South Tyneside death rate drop welcomed
The death rate in South Tyneside has dropped to its lowest level since last summer, new figures reveal.
Office for National Statistics (ONS) data shows 132 deaths from all causes were registered in the borough in April.
The rate of 1,016 per 100,000 people was a significant fall from April last year when the pandemic reached its first peak and 234 deaths were registered – a rate of 1,837 per 100,000.
Of the deaths registered last month, Covid-19 was recorded as the underlying cause for three – down from 77 a year earlier, and 21 the previous month.
Nationally, 38,899 deaths were registered from all causes in April – a rate of 851 per 100,000 people.
It was also the lowest rate of deaths since August, after the first wave of the virus, when the figure stood at 746.

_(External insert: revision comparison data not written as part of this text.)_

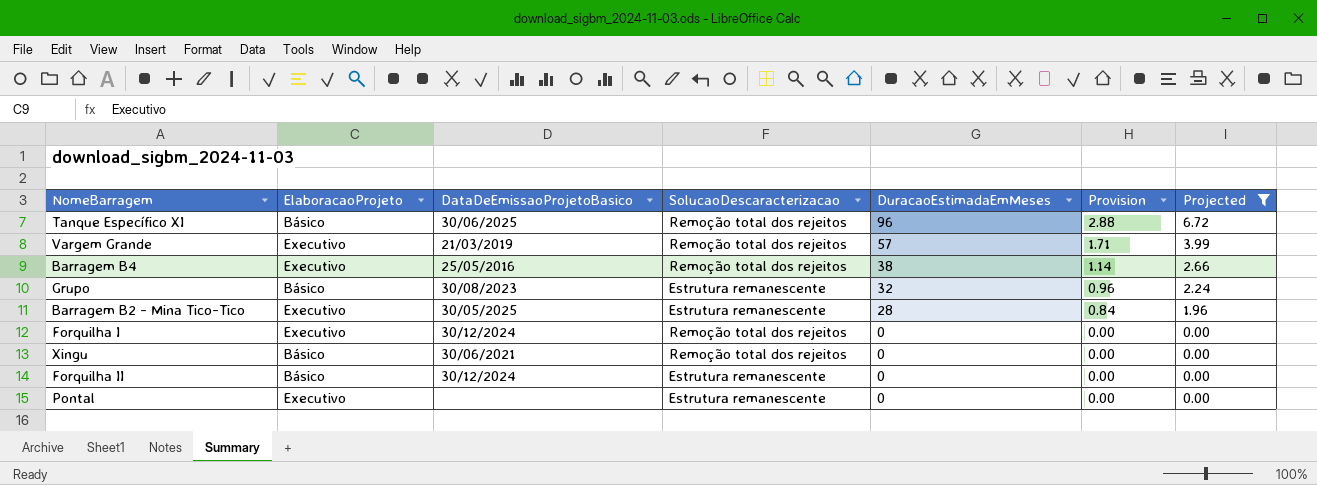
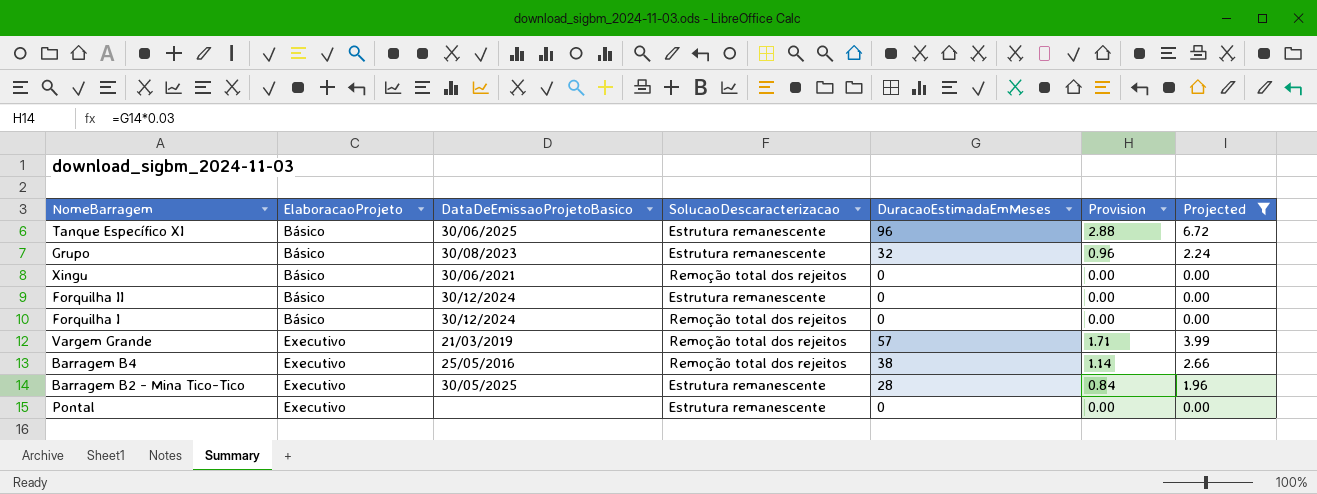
row order: DuracaoEstimadaEmMeses descending -> ElaboracaoProjeto ascending
Tanque Específico XI | SolucaoDescaracterizacao: Remoção total dos rejeitos -> Estrutura remanescente
Forquilha I | ElaboracaoProjeto: Executivo -> Básico

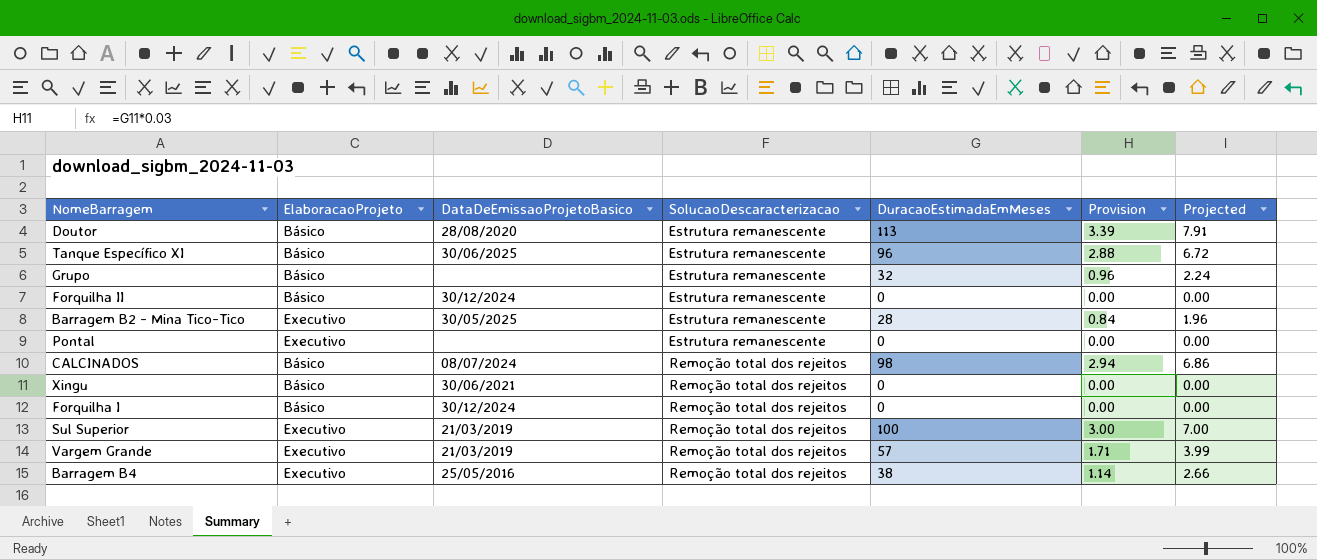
filter: Projected <= 6.72 -> none
row order: ElaboracaoProjeto ascending -> SolucaoDescaracterizacao ascending
Grupo | DataDeEmissaoProjetoBasico: 30/08/2023 -> none

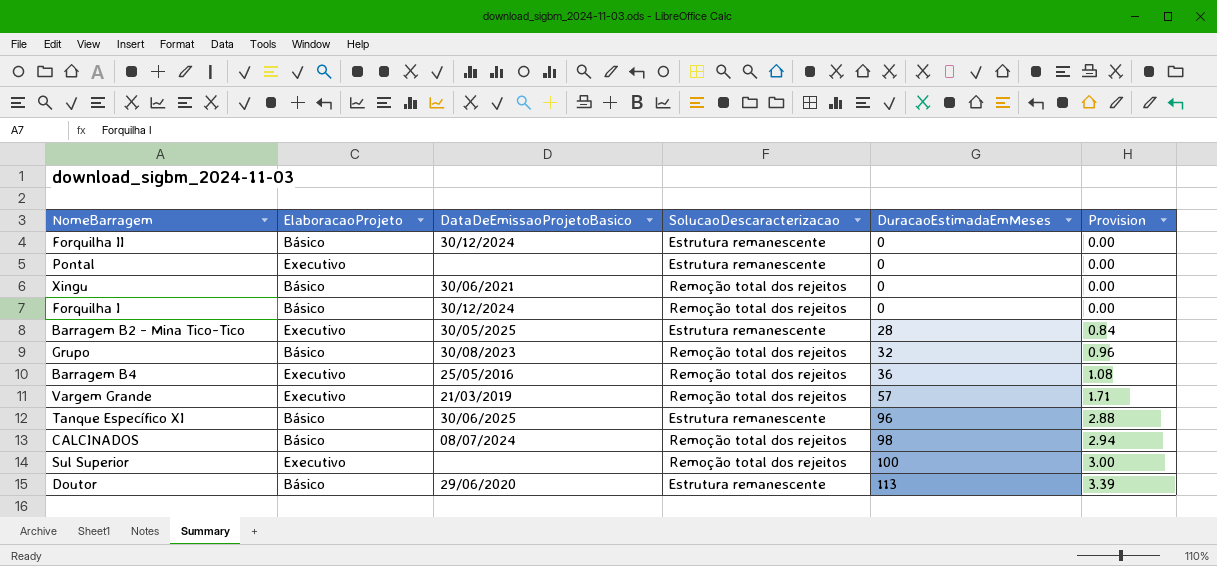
row order: SolucaoDescaracterizacao ascending -> DuracaoEstimadaEmMeses ascending
column Projected | formula: [DuracaoEstimadaEmMeses] * 0.07 -> none
Grupo | DataDeEmissaoProjetoBasico: none -> 30/08/2023
Grupo | SolucaoDescaracterizacao: Estrutura remanescente -> Remoção total dos rejeitos
Barragem B4 | DuracaoEstimadaEmMeses: 38 -> 36
Barragem B4 | Provision: 1.14 -> 1.08
Sul Superior | DataDeEmissaoProjetoBasico: 21/03/2019 -> none
Doutor | DataDeEmissaoProjetoBasico: 28/08/2020 -> 29/06/2020

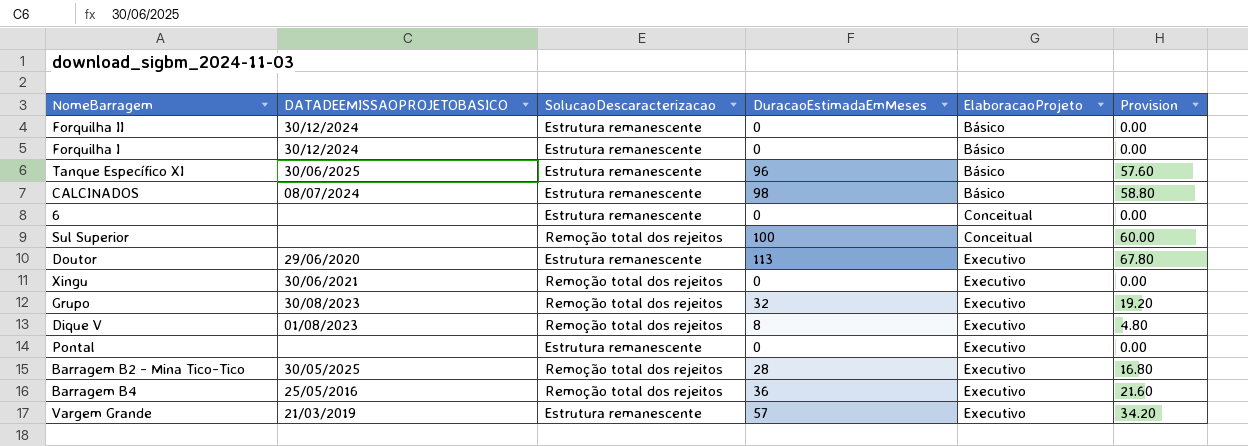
row order: DuracaoEstimadaEmMeses ascending -> ElaboracaoProjeto ascending
column name: DataDeEmissaoProjetoBasico -> DATADEEMISSAOPROJETOBASICO
column ElaboracaoProjeto | position: 2 -> 5
column Provision | formula: [DuracaoEstimadaEmMeses] * 0.03 -> [DuracaoEstimadaEmMeses] * 0.6
Forquilha I | SolucaoDescaracterizacao: Remoção total dos rejeitos -> Estrutura remanescente
CALCINADOS | SolucaoDescaracterizacao: Remoção total dos rejeitos -> Estrutura remanescente
row 6: none -> none | Estrutura remanescente | 0 | Conceitual | 0.00
Sul Superior | ElaboracaoProjeto: Executivo -> Conceitual
Doutor | ElaboracaoProjeto: Básico -> Executivo
Xingu | ElaboracaoProjeto: Básico -> Executivo
Grupo | ElaboracaoProjeto: Básico -> Executivo
row Dique V: none -> 01/08/2023 | Remoção total dos rejeitos | 8 | Executivo | 4.80
Barragem B2 - Mina Tico-Tico | SolucaoDescaracterizacao: Estrutura remanescente -> Remoção total dos rejeitos
Vargem Grande | SolucaoDescaracterizacao: Remoção total dos rejeitos -> Estrutura remanescente

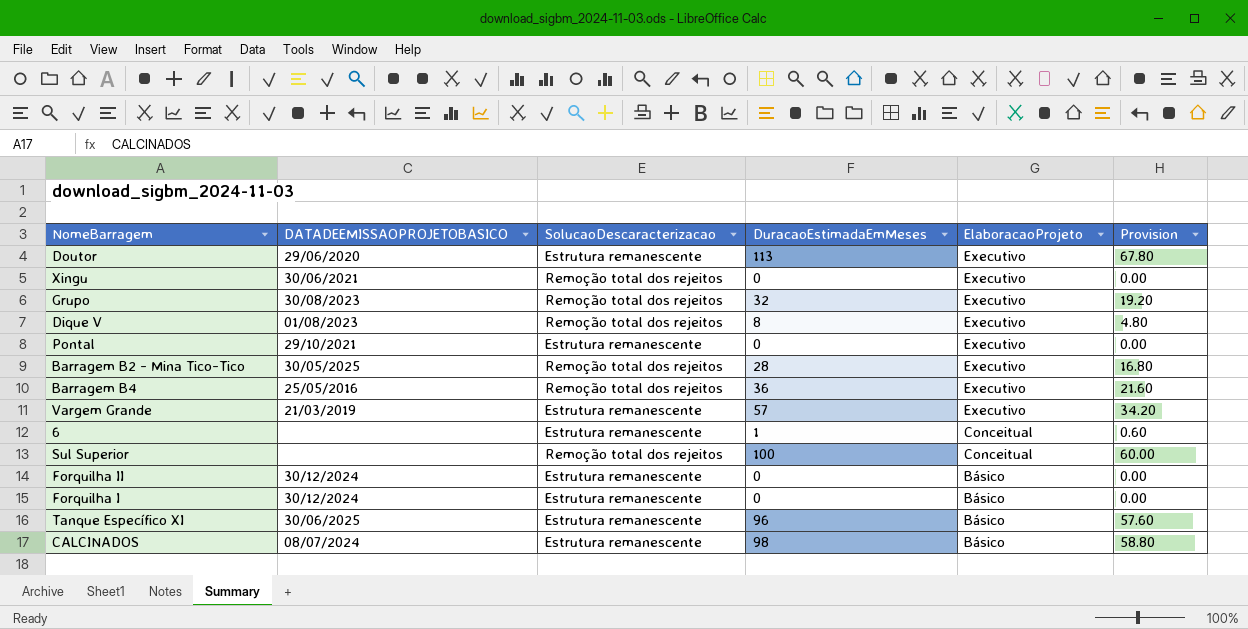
row order: ElaboracaoProjeto ascending -> ElaboracaoProjeto descending
Pontal | DATADEEMISSAOPROJETOBASICO: none -> 29/10/2021
6 | DuracaoEstimadaEmMeses: 0 -> 1
6 | Provision: 0.00 -> 0.60

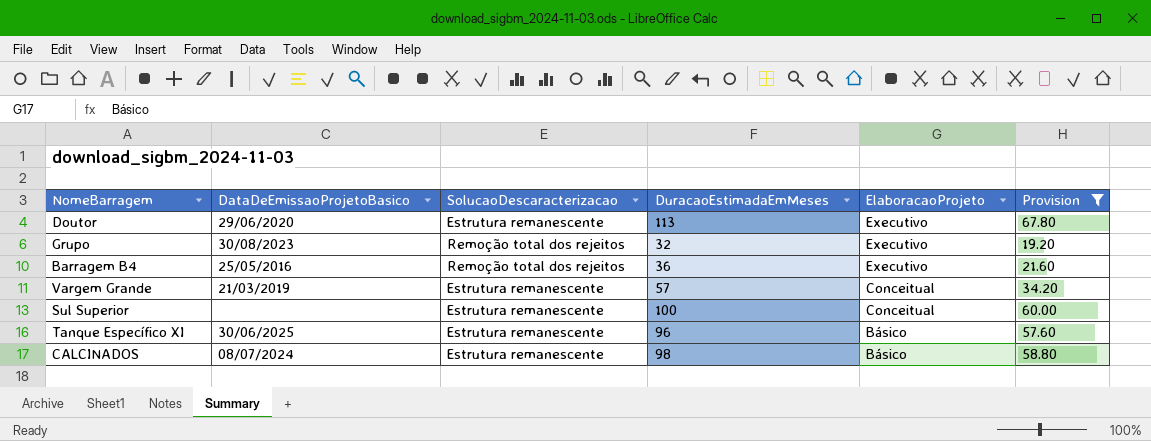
filter: none -> Provision >= 19.20
column name: DATADEEMISSAOPROJETOBASICO -> DataDeEmissaoProjetoBasico
Vargem Grande | ElaboracaoProjeto: Executivo -> Conceitual
Sul Superior | SolucaoDescaracterizacao: Remoção total dos rejeitos -> Estrutura remanescente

Covid-19 dropped from the third most common cause of death in March to the ninth most common in April.
Chris Sherlaw-Johnson, senior fellow at the Nuffield Trust think tank, said the low mortality rate recorded for April was good news, and that he hoped to see the trend continue with the vaccination roll-out.
He said: “While it appears that mortality for this time of year has reached record lows, this has to be taken in the context of the tragically high rate seen at the turn of the year.
“It may also be that social distancing measures and the steps taken to protect the most vulnerable from Covid have had a knock-on impact on mortality from other infectious diseases.”